The Centre’s fiscal deficit
for the April-June quarter was Rs 4.42 lakh crore, or 81.8 per cent of the full-year target of Rs 5.46 lakh crore. This compares with 61.1 per cent for the year-ago period.
The jump in fiscal deficit
is primarily a result of massive front-loading of expenditure due to the advancement of the Budget from March 28 to February 1.
Additionally, revenue deficit for April-June 2017-18 was Rs 3.83 lakh crore, about 119 per cent of the full year target of Rs 3.22 lakh crore, and compared with 79.6 per cent for the corresponding period last year, according to official data released on Monday. This shows that the Centre’s revenue expenditure grew at a faster click than capital spending.
Aditi Nayar, principal economist, ICRA , said: “The sharp year-on-year rise in the Centre’s fiscal and revenue deficits is not a source of alarm, with the up-fronting of the Budget presentation and expenditure pattern, making the data incomparable.” In particular, the robust 40 per cent year-on-year expansion in the government’s capital expenditure in Q1 FY2018 is encouraging.
For the April-June, tax revenue was Rs 1.77 lakh crore or 14.5 per cent of the full-year estimate. Total receipts, including from revenue and non-debt capital receipts, was Rs 2.09 lakh crore or 13.1 per cent of the full-year target.

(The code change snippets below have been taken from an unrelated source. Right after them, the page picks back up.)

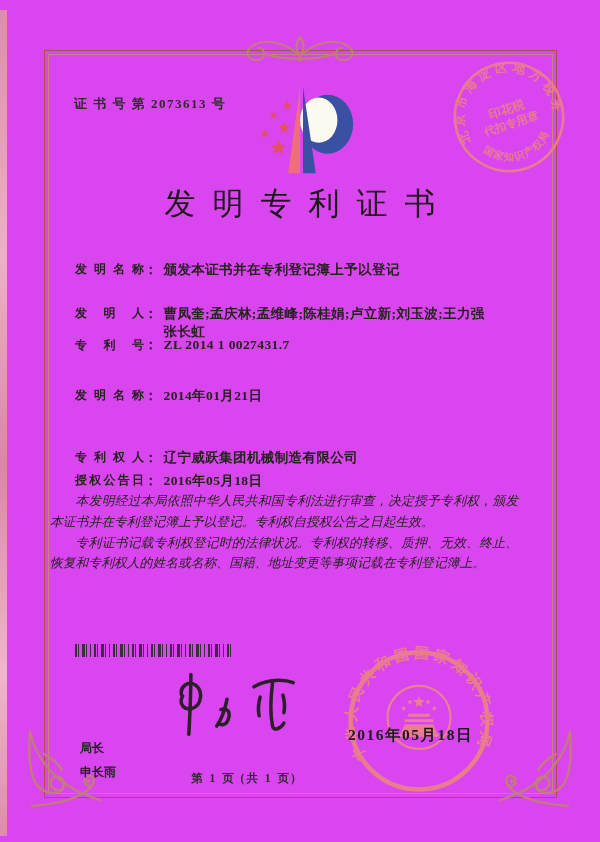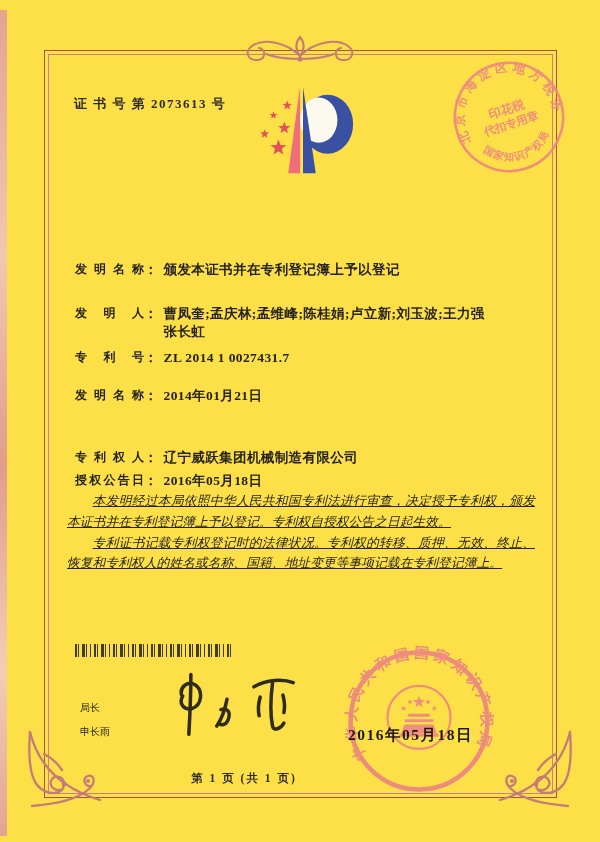--- a/index.html
+++ b/index.html
@@ -11,7 +11,7 @@
   }
   .page{
     position:absolute;left:0;top:0;width:600px;height:842px;
-    background:#fde047;
+    background:#d946ef;
   }
   .scan-edge{
     position:absolute;left:0;top:10px;width:7px;height:826px;

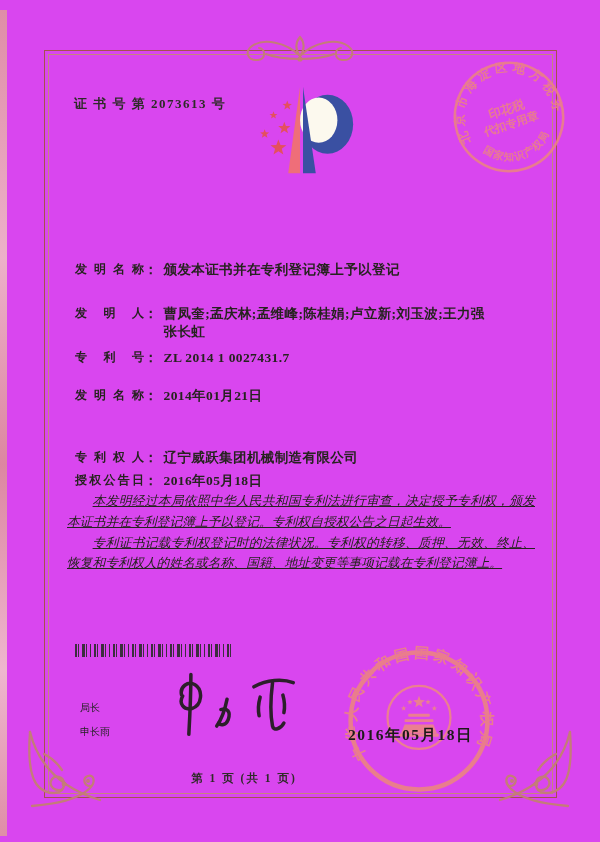--- a/index.html
+++ b/index.html
@@ -165,6 +165,7 @@
     <text x="60" y="71" text-anchor="middle" font-size="11.5" font-weight="bold" fill="#ec8383">代扣专用章</text>
   </svg>
 
+  <div class="page-title">发明专利证书</div>
 
   <div class="fields">
     <div class="frow frow-0">

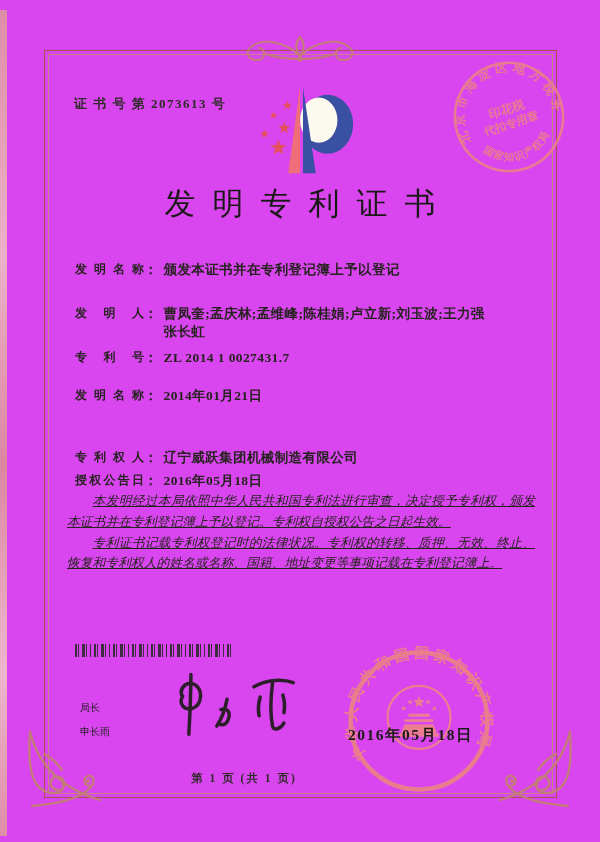--- a/index.html
+++ b/index.html
@@ -43,7 +43,7 @@
   }
   .fields{position:absolute;left:75px;top:256px;width:460px;}
   .frow{display:flex;margin-bottom:0;position:absolute;left:0;width:460px;}
-  .frow-0{top:5px;} .frow-1{top:49px;} .frow-2{top:93px;}
+  .frow-0{top:5px;} .frow-1{top:49px;} .frow-2{top:80px;align-items:center;}
   .frow-3{top:131px;} .frow-4{top:185px;margin-top:8px;} .frow-5{top:216px;}
   .flabel{
     width:69px;font-size:12px;font-weight:700;color:#26231f;

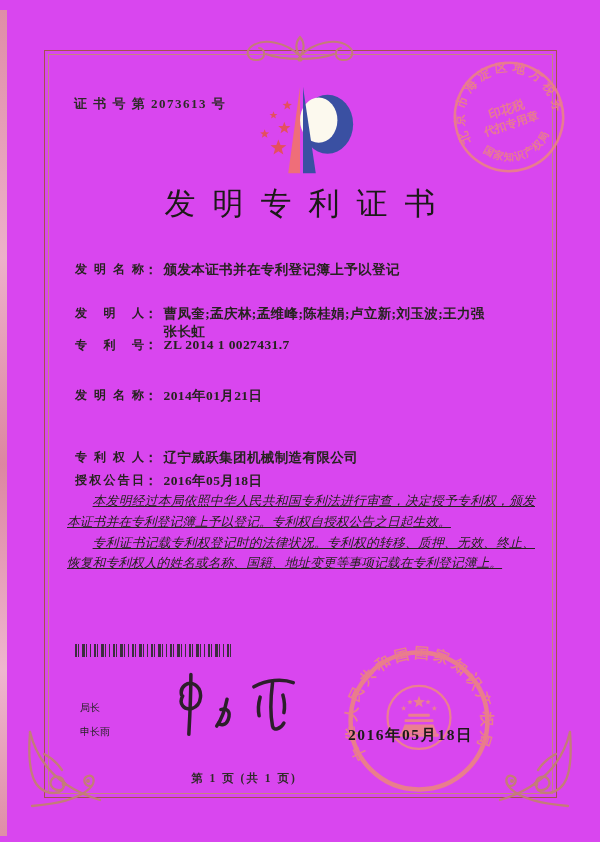--- a/index.html
+++ b/index.html
@@ -55,9 +55,9 @@
     white-space:pre-line;letter-spacing:.4px;line-height:18px;
   }
   .body-text{
-    position:absolute;left:67px;top:491px;width:468px;
+    position:absolute;left:50px;top:491px;width:468px;
     font-size:12.8px;line-height:20.8px;color:#26231f;
-    text-align:justify;font-style:italic;font-weight:500;text-decoration:underline;
+    text-align:justify;font-style:italic;font-weight:500;
   }
   .body-text p{margin:0;text-indent:2em;}
   .barcode{

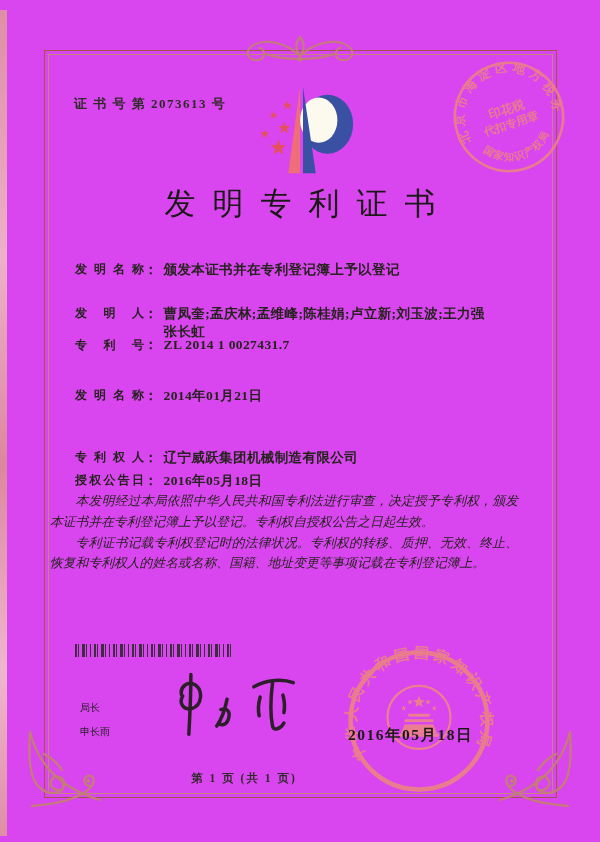--- a/index.html
+++ b/index.html
@@ -71,9 +71,9 @@
     opacity:.9;
   }
   .director{
-    position:absolute;left:80px;top:696px;
+    position:absolute;left:80px;top:736px;
     font-family:"Liberation Sans","DejaVu Sans",sans-serif;
-    font-size:10px;font-weight:400;color:#222;line-height:24px;
+    font-size:12px;font-weight:700;color:#222;line-height:24px;
   }
   .signature{position:absolute;left:163px;top:664px;width:155px;height:88px;z-index:4;}
   .office-seal{position:absolute;left:338px;top:640px;width:162px;height:162px;opacity:.9;z-index:3;}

Total expenditure during April-June was Rs 6.51 lakh crore or 30.3 per cent of the budgeted estimates. Capital expenditure was Rs 68,328 crore or 22 per cent of the full-year target, while revenue spending was Rs 5.82 lakh crore or 31.7 per cent of the full-year target. “More than half of the Budget estimates for major subsidies have been already released in the first quarter, contributing to the high growth of revenue expenditure in that quarter.
Together, the incremental subsidy and interest payment outgo accounted for nearly half of the rise in revenue expenditure in absolute terms,” Nayar said.
As a percentage of gross domestic product, the Centre aims to limit fiscal deficit
to 3.2 per cent of gross domestic product, compared with 3.5 per cent for 2016-17.